What is required: The required output is the lines below from the line containing "- ☑ Headings" to the line containing "for dark mode", inclusive, retyped exactly. No other lines belong in it.

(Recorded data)
□ □ □
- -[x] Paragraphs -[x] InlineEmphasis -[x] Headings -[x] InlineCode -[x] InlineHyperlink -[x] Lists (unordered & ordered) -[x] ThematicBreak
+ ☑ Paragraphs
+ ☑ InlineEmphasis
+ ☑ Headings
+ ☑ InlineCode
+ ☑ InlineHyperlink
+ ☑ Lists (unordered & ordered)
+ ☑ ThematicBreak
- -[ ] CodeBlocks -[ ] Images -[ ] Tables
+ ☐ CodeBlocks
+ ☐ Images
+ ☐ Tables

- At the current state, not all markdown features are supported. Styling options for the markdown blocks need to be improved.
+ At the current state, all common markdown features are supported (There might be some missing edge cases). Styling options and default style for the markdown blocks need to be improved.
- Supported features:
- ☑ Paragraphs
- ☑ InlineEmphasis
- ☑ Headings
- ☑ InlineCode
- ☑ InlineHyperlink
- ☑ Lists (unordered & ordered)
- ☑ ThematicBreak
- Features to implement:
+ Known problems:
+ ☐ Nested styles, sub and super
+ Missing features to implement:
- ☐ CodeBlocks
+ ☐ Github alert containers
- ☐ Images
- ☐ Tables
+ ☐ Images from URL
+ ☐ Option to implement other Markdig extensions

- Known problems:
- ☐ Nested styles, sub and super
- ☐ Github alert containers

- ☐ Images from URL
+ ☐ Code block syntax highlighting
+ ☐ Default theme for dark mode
□ □ □
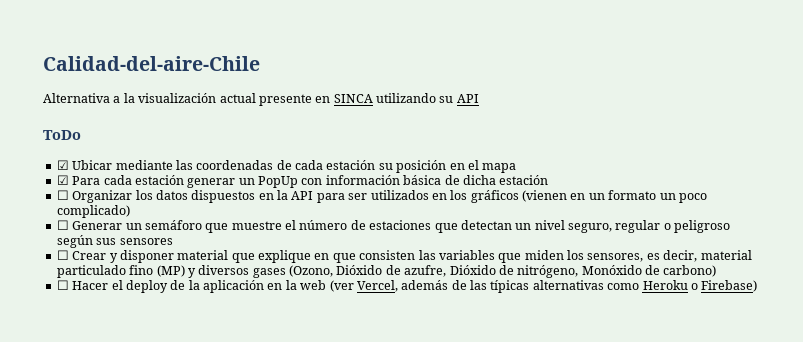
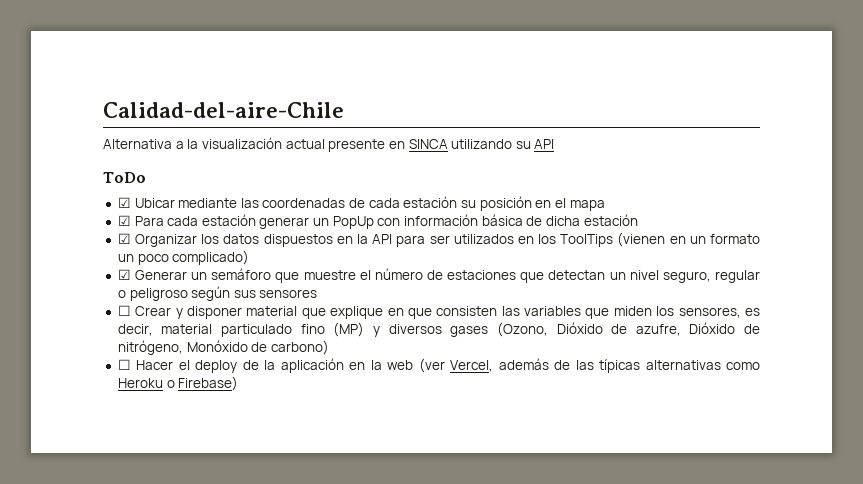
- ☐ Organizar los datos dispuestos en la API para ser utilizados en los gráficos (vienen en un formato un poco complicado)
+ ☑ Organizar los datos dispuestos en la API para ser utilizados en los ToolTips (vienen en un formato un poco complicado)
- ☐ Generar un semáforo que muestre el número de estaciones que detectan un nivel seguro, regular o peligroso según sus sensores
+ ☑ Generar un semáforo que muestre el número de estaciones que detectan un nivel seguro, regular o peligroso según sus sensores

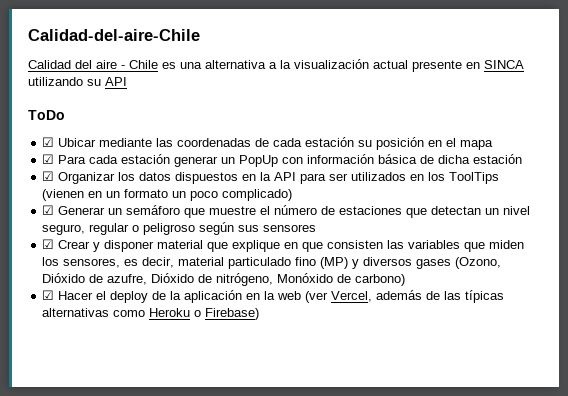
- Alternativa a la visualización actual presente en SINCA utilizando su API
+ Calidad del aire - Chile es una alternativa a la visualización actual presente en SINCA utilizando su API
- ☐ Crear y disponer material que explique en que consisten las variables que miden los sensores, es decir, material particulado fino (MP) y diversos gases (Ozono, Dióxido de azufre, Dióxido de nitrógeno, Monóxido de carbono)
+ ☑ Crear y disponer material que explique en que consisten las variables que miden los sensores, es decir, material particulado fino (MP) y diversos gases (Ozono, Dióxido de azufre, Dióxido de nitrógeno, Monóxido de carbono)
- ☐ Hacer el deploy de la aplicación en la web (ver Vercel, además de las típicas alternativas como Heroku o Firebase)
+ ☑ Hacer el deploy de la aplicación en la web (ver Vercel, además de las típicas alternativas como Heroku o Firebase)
□ □ □
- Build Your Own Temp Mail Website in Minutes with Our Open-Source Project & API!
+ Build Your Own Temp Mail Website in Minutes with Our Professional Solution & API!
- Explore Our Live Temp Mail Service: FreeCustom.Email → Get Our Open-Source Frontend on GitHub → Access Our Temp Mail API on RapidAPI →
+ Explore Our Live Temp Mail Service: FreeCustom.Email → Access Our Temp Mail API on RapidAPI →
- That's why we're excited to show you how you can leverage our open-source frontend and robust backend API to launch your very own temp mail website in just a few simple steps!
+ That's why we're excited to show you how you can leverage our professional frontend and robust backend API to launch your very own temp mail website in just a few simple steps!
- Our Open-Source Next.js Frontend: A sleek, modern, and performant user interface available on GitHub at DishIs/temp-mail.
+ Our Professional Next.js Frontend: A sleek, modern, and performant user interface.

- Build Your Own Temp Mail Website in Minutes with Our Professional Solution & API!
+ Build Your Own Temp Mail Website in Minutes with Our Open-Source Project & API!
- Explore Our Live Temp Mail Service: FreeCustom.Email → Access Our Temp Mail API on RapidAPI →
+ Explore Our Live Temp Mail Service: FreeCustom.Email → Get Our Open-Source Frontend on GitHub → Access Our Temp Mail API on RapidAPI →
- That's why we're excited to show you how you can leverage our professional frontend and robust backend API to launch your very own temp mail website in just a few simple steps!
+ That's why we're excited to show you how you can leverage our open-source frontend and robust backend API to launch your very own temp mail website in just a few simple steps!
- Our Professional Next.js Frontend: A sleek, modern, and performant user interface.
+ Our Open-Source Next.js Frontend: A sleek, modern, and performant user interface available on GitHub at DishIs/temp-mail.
□ □ □
Task answer:
- ☑ Headings
- ☑ InlineCode
- ☑ InlineHyperlink
- ☑ Lists (unordered & ordered)
- ☑ ThematicBreak
- Features to implement:
+ Known problems:
+ ☐ Nested styles, sub and super
+ Missing features to implement:
- ☐ CodeBlocks
+ ☐ Github alert containers
- ☐ Images
- ☐ Tables
+ ☐ Images from URL
+ ☐ Option to implement other Markdig extensions

- Known problems:
- ☐ Nested styles, sub and super
- ☐ Github alert containers

- ☐ Images from URL
+ ☐ Code block syntax highlighting
+ ☐ Default theme for dark mode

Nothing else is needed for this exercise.